[Items from a dataset]
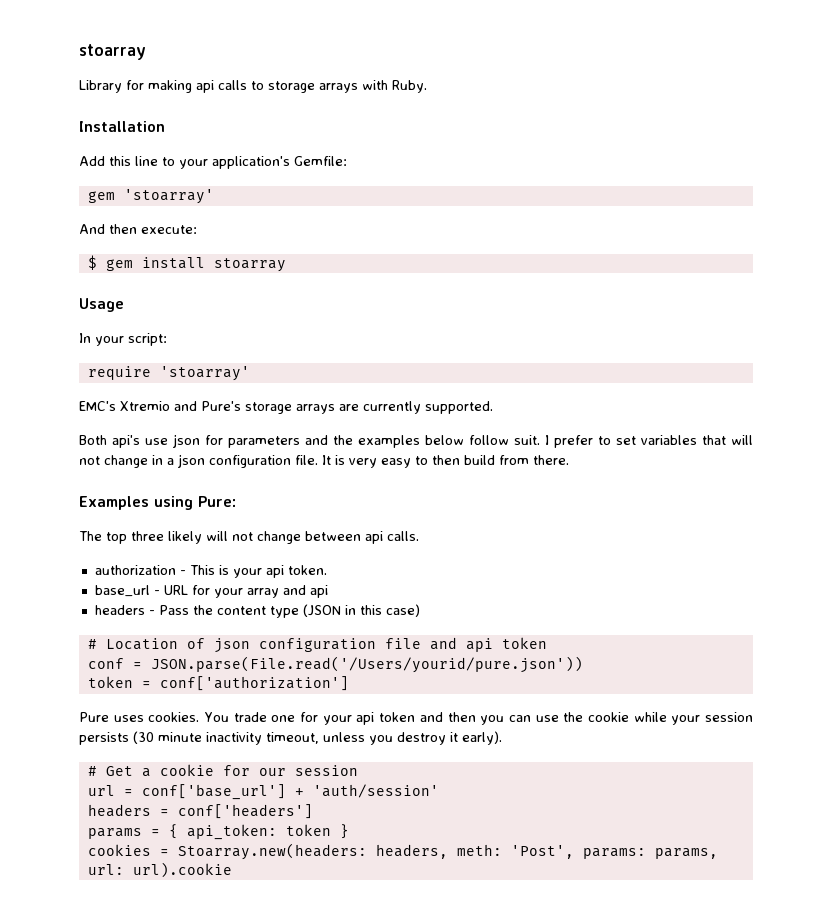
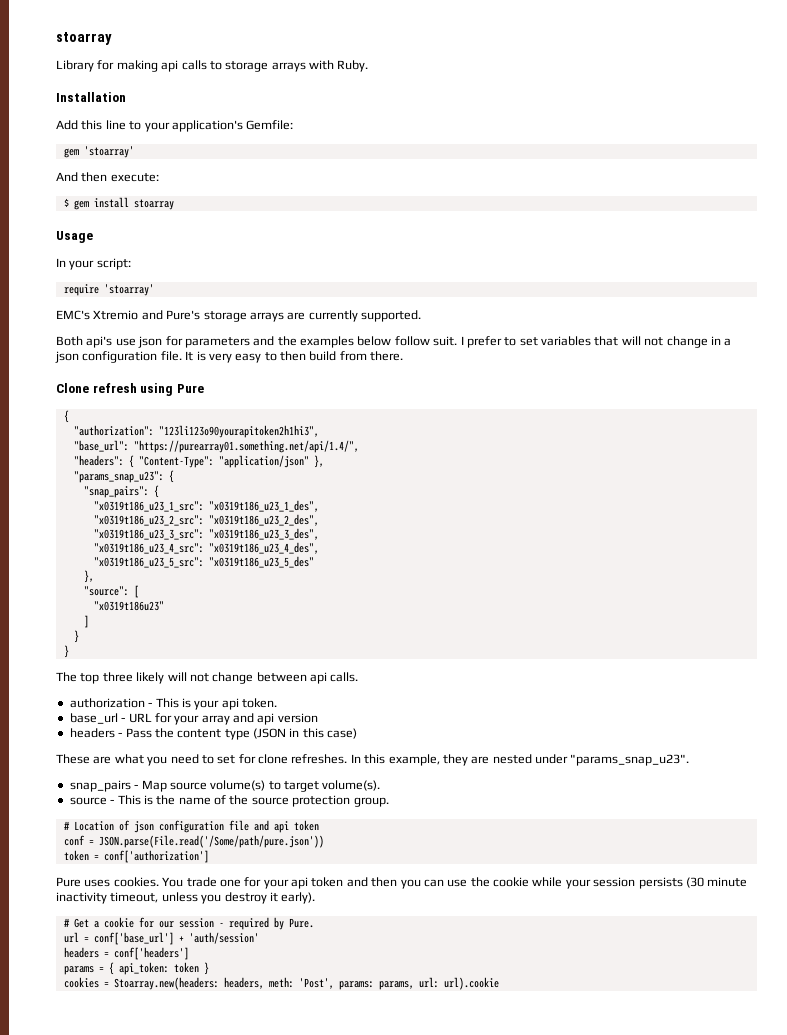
[79,496,236,510] Examples using Pure: -> [56,383,204,396] [63,410,69,423] [73,425,319,438] [73,440,359,453] [73,455,324,468] [73,470,174,483] [83,485,159,498] [93,500,319,512] [93,514,319,526] [93,528,319,540] [93,542,319,554] [93,556,314,568] [83,570,94,583] [83,585,139,598] [93,601,164,611] [83,615,89,628] [73,630,79,643] [63,645,69,658] Clone refresh using Pure // { // "authorization": "123li123o90yourapitoken2h1hi3", // "base_url": "https://purearray01.something.net/api/1.4/", // "headers": { "Content-Type": "application/json" }, // "params_snap_u23": { // "snap_pairs": { // "x0319t186_u23_1_src": "x0319t186_u23_1_des", // "x0319t186_u23_2_src": "x0319t186_u23_2_des", // "x0319t186_u23_3_src": "x0319t186_u23_3_des", // "x0319t186_u23_4_src": "x0319t186_u23_4_des", // "x0319t186_u23_5_src": "x0319t186_u23_5_des" // }, // "source": [ // "x0319t186u23" // ] // } // }
(328, 591) none -> [277,713,318,723] version
(420, 610) none -> [56,754,690,766] [69,780,381,792] [69,795,389,807] // These are what you need to set for clone refreshes. In this example, they are nested under "params_snap_u23". // snap_pairs - Map source volume(s) to target volume(s). // source - This is the name of the source protection group.
[150,656,583,673] JSON.parse(File.read('/Users/yourid/pure.json')) -> [98,835,324,848] JSON.parse(File.read('/Some/path/pure.json'))
(358, 770) none -> [218,917,314,930] - required by Pure.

### What this task involves:
Transcribe every entry exactly. Leave out the pictures.

### Solution for this task:
[79,496,236,510] Examples using Pure: -> [56,383,204,396] [63,410,69,423] [73,425,319,438] [73,440,359,453] [73,455,324,468] [73,470,174,483] [83,485,159,498] [93,500,319,512] [93,514,319,526] [93,528,319,540] [93,542,319,554] [93,556,314,568] [83,570,94,583] [83,585,139,598] [93,601,164,611] [83,615,89,628] [73,630,79,643] [63,645,69,658] Clone refresh using Pure // { // "authorization": "123li123o90yourapitoken2h1hi3", // "base_url": "https://purearray01.something.net/api/1.4/", // "headers": { "Content-Type": "application/json" }, // "params_snap_u23": { // "snap_pairs": { // "x0319t186_u23_1_src": "x0319t186_u23_1_des", // "x0319t186_u23_2_src": "x0319t186_u23_2_des", // "x0319t186_u23_3_src": "x0319t186_u23_3_des", // "x0319t186_u23_4_src": "x0319t186_u23_4_des", // "x0319t186_u23_5_src": "x0319t186_u23_5_des" // }, // "source": [ // "x0319t186u23" // ] // } // }
(328, 591) none -> [277,713,318,723] version
(420, 610) none -> [56,754,690,766] [69,780,381,792] [69,795,389,807] // These are what you need to set for clone refreshes. In this example, they are nested under "params_snap_u23". // snap_pairs - Map source volume(s) to target volume(s). // source - This is the name of the source protection group.
[150,656,583,673] JSON.parse(File.read('/Users/yourid/pure.json')) -> [98,835,324,848] JSON.parse(File.read('/Some/path/pure.json'))
(358, 770) none -> [218,917,314,930] - required by Pure.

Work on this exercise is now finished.